• [Your objective]: Restate word for word every line from the top of the data below down through the line that holds "- XfersBelow $500, Count".

⁂

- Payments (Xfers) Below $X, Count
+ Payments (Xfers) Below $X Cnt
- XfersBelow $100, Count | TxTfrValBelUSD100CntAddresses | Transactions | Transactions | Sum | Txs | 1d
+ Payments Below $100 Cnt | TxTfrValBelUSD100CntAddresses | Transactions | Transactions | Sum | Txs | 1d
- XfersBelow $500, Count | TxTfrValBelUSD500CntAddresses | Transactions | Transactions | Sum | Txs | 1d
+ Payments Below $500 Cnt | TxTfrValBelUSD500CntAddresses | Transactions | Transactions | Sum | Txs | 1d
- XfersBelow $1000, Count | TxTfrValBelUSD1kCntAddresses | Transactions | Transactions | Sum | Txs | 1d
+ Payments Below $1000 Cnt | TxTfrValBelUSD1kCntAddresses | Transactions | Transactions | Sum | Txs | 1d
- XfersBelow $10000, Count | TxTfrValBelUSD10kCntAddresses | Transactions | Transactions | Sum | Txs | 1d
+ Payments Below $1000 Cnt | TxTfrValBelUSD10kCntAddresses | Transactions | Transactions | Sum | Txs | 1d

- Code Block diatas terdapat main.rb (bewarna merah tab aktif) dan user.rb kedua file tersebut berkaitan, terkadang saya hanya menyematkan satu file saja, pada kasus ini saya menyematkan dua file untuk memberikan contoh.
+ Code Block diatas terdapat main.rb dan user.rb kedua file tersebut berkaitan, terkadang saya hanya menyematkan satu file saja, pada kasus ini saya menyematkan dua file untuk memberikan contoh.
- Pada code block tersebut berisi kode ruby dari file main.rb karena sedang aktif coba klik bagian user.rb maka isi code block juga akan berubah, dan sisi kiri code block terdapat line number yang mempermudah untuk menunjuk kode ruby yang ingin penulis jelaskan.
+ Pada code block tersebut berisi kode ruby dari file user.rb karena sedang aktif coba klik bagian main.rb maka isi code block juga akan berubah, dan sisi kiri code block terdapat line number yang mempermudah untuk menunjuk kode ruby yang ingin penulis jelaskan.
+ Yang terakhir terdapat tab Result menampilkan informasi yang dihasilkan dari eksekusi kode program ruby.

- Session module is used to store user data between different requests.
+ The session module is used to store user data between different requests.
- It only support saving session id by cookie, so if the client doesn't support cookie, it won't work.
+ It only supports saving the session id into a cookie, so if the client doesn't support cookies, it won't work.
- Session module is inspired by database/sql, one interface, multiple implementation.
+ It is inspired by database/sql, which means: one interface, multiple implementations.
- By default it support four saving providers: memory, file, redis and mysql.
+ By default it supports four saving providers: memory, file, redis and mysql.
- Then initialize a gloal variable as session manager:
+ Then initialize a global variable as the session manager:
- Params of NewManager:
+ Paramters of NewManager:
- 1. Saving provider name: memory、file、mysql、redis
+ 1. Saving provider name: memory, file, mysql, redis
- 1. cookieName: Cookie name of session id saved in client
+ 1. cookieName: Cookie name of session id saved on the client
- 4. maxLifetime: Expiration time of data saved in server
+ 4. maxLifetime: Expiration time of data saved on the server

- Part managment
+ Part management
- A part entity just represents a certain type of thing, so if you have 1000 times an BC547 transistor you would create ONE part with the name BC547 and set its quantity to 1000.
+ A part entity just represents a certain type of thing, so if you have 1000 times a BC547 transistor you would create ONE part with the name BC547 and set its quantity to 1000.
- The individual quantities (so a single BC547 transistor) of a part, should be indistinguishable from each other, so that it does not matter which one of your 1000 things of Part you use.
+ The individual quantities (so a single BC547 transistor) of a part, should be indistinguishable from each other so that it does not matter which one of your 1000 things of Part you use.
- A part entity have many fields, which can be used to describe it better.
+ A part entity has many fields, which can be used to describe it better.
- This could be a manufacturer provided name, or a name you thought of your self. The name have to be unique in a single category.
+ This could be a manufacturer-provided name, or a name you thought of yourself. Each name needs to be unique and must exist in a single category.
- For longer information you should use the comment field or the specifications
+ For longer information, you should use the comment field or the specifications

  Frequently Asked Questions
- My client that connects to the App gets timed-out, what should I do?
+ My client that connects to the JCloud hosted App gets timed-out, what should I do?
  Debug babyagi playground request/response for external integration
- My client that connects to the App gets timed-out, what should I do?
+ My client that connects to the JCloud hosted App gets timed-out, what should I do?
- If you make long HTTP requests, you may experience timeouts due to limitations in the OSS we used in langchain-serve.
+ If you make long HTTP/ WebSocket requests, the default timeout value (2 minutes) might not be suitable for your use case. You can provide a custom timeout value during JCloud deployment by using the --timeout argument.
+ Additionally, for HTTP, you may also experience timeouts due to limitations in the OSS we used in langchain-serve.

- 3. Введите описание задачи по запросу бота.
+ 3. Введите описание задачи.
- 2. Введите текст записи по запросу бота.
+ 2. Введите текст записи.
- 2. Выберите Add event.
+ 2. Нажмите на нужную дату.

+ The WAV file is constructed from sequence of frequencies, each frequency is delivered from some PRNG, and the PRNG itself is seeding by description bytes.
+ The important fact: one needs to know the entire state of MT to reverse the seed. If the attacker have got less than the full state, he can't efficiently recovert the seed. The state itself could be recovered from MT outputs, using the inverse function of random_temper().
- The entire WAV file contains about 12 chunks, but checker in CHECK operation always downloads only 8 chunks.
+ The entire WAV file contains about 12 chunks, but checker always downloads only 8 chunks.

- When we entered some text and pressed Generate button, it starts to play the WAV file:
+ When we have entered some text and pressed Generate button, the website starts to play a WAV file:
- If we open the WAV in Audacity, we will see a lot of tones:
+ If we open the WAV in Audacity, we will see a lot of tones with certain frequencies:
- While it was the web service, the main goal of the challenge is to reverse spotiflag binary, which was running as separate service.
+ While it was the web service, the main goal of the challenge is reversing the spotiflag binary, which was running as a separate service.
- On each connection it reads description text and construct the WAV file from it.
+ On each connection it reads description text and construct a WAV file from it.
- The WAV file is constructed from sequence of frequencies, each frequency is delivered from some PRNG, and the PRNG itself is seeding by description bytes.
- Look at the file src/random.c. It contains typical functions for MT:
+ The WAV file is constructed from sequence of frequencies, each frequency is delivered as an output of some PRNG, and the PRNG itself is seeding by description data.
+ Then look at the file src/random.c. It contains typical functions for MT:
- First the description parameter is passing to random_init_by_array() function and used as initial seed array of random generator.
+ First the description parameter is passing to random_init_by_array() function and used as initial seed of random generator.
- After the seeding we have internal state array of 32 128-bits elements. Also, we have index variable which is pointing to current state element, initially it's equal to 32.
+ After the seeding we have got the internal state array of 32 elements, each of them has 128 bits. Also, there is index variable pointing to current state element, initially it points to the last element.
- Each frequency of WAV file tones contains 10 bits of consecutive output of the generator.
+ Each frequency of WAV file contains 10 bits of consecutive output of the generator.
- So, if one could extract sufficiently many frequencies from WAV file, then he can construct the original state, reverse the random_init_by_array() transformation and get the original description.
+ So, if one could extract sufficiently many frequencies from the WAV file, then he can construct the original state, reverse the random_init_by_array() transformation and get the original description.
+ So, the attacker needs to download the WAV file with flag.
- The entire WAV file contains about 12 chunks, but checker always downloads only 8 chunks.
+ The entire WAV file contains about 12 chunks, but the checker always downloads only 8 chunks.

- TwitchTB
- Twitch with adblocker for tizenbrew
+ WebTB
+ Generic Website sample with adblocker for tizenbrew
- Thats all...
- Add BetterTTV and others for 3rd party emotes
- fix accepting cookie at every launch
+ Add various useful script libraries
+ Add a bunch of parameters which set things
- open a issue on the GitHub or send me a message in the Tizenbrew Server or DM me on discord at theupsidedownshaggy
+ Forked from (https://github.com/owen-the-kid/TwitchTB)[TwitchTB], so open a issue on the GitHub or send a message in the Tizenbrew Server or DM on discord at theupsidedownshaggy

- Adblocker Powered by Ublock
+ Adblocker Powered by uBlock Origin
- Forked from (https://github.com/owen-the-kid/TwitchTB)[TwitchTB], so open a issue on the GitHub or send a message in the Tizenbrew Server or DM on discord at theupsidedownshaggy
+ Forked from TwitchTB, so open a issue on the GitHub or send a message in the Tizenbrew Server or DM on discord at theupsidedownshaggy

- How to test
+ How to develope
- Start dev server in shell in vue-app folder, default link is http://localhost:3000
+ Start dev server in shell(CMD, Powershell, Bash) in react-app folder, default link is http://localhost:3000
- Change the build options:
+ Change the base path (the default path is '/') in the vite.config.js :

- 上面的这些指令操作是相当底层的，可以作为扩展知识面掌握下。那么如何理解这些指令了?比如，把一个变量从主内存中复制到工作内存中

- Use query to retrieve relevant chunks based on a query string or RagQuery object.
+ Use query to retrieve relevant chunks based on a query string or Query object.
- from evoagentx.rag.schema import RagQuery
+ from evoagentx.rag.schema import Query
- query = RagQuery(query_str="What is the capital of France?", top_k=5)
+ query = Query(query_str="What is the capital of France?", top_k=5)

⁂

• [Task answer]:
- Payments (Xfers) Below $X, Count
+ Payments (Xfers) Below $X Cnt
- XfersBelow $100, Count | TxTfrValBelUSD100CntAddresses | Transactions | Transactions | Sum | Txs | 1d
+ Payments Below $100 Cnt | TxTfrValBelUSD100CntAddresses | Transactions | Transactions | Sum | Txs | 1d
- XfersBelow $500, Count | TxTfrValBelUSD500CntAddresses | Transactions | Transactions | Sum | Txs | 1d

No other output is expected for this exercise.